The principle mechanism regulators put in place for promoting data quality under SFTR is the TR reconciliation. The concept is that if both firms submit reports directly from their books and records then trades and post trade lifecycle events should ultimately match and provide assurance that if both sides agree the data must be correct. This has proven to be a rather naive premise for two key reasons:

  1. The vast majority of SFTR reports are single-sided and not subject to the reconciliation. According to DTCC, these figures currently stand at 76% in the EU and 86% in the UK. When surveyed during our latest webinar, only 32% of webinar participants polled began to appreciate the ineffectiveness of the trade repository reconciliations (selecting the level of TR reconciliation at 0-25%).
  2. SFTR was so ambitious in its data reporting requirements that a large proportion of reporting counterparties don’t have enough reference data or static data to complete a report. Therefore, much of the data is sourced from third parties, not the reporting firm’s books and records and is of mediocre to poor quality.

SFTR data infographic

Firms are committing significant resources to addressing TR reconciliation breaks, but potentially at the expense of ensuring the accuracy and completeness of their own reporting. From a data quality standpoint it looks grossly ineffective. Unfortunately, the costs of SFTR to the industry thus far, appear to far outweigh the benefits to regulators.

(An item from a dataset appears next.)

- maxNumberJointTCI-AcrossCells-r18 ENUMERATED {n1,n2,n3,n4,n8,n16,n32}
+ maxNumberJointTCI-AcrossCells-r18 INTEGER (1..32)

Regulatory testing is the key to unlocking SFTR data quality

At Kaizen, we have repeatedly urged our clients to focus on the quality of their own SFTR reporting, empowering them to be in a position to stand up to their counterparties in the TR reconciliation space and to regulators where necessary.

Regular, periodic, full universal quality assurance through regulatory testing enables firms to gain a tight grip on the reporting errors they are making. Armed with this information, they are able to prioritise fixes to maximise efficiency, keep regulators on-side and nip issues in the bud. Subsequent test runs ensure necessary remediatory progress is being made, new business deliveries do not break reporting accuracy and new Q&A, guidelines, schemas and validation rules are accounted for.